Passionné de jazz et professeur de musique dans un collège, Joe Gardner a enfin l’opportunité de réaliser son rêve : jouer dans le meilleur club de jazz de New York. Mais un malencontreux faux pas le précipite dans le « Grand Avant » – un endroit fantastique où les nouvelles âmes acquièrent leur personnalité, leur caractère et leur spécificité avant d’être envoyées sur Terre. Bien décidé à retrouver sa vie, Joe fait équipe avec 22, une âme espiègle et pleine d’esprit, qui n’a jamais saisi l’intérêt de vivre une vie humaine. En essayant désespérément de montrer à 22 à quel point l’existence est formidable, Joe pourrait bien découvrir les réponses aux questions les plus importantes sur le sens de la vie.

Ce qu’on en pense

Ce devait être le “Disney de Noël“,  mais le Covid en a décidé autrement. Le nouveau film de Pete Docter (Monstre & Cie, Vice Versa, Là Haut…) se retrouve donc réservé aux abonnés de la plateforme de streaming Disney + Cela évitera les malentendus à l’entrée des salles car Soul n’a pas tellement les caractéristiques d’un “Disney de Noël”. A commencer par son thème : LA Mort !  Il s’agit, en effet,  de suivre au purgatoire (rebaptisé “le Grand Avant”) le héros, Joe, prof de musique et musicien de jazz (idéalement doublé par Omar Sy dans la version française).

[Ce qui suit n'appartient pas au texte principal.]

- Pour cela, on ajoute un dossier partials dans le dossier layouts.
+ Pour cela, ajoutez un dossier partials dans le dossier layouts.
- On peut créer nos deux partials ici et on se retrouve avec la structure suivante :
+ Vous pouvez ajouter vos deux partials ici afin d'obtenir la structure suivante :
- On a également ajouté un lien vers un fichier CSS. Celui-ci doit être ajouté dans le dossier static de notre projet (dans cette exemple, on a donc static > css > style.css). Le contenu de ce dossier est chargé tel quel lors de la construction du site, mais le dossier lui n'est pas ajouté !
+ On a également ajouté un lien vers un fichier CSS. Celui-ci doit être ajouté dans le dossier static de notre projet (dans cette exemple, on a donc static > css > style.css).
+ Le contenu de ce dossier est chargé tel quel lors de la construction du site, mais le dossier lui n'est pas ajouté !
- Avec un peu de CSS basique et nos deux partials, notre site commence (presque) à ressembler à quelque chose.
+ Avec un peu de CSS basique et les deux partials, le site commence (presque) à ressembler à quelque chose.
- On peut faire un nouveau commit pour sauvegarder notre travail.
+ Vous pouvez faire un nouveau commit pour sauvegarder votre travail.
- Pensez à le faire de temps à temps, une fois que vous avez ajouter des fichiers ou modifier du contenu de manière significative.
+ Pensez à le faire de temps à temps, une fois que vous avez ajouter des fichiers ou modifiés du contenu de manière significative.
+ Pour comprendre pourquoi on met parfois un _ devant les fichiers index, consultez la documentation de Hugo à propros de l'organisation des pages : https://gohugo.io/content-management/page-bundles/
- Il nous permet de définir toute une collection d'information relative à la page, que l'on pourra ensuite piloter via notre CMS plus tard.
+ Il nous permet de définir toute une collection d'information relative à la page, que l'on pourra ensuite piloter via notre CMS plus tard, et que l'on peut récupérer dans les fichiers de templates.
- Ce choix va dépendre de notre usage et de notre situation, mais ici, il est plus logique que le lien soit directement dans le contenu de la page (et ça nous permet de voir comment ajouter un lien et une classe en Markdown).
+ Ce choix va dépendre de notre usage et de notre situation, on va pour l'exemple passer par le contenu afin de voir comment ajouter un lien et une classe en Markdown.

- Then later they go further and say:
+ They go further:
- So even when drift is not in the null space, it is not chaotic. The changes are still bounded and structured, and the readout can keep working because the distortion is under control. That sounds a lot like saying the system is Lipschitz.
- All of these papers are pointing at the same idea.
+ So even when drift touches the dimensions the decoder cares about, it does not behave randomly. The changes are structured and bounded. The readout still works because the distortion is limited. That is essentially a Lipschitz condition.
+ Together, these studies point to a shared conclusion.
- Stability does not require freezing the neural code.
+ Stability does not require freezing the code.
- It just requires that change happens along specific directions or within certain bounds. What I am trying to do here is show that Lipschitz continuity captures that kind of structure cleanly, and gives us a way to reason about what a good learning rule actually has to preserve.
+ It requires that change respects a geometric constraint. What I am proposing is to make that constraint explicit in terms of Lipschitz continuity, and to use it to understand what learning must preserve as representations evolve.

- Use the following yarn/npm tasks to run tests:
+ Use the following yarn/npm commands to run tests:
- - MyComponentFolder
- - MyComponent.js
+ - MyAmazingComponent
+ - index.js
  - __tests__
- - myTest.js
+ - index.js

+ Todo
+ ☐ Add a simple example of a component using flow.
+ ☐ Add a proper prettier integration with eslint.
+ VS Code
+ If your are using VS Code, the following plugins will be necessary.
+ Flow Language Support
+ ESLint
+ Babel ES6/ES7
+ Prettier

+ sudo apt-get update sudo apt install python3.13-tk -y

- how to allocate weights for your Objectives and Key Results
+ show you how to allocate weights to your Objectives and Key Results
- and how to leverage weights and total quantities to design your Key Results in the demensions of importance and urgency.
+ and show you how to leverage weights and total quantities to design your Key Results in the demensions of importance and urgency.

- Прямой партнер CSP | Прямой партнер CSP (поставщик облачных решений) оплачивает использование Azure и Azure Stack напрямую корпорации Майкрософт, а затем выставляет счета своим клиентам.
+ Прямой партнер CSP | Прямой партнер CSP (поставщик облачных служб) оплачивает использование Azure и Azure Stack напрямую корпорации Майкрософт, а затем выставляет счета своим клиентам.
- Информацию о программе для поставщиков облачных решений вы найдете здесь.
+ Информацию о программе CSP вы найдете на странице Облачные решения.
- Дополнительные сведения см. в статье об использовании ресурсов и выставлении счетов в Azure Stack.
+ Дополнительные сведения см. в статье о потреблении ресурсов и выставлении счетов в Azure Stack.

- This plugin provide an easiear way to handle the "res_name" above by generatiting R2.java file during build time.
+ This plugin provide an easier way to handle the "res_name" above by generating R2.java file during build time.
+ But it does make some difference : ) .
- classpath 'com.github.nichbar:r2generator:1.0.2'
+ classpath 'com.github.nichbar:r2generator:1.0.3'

Victime d’un accident de la circulation alors qu’il vient de décrocher le contrat de ses rêves pour jouer dans un club, Joe refuse d’accepter son sort et fait tout pour  revenir sur Terre . C’est ainsi qu’il va conclure un pacte avec une âme errante, 22 (doublée par l’incontournable Camille Cottin) :  peu intéressée par la vie sur Terre, 22 est d’accord  pour échanger avec Joe son ticket pour le Paradis. Mais la découverte des plaisirs terrestres (comme la pizza)  va la faire changer d’avis…   Réaliste dans sa première partie New Yorkaise, l’animation adopte une forme plus stylisée (voire carrément  cubiste), dans son exploration de  l’au-delà. Le pari, comme d’habitude chez Pixar, est de rendre limpides les concepts philosophiques les plus pointus. Il n’est qu’en partie réussi cette fois : le film, avec sa superbe BO jazz,  s’adresse clairement plus à un public adulte qu’enfantin.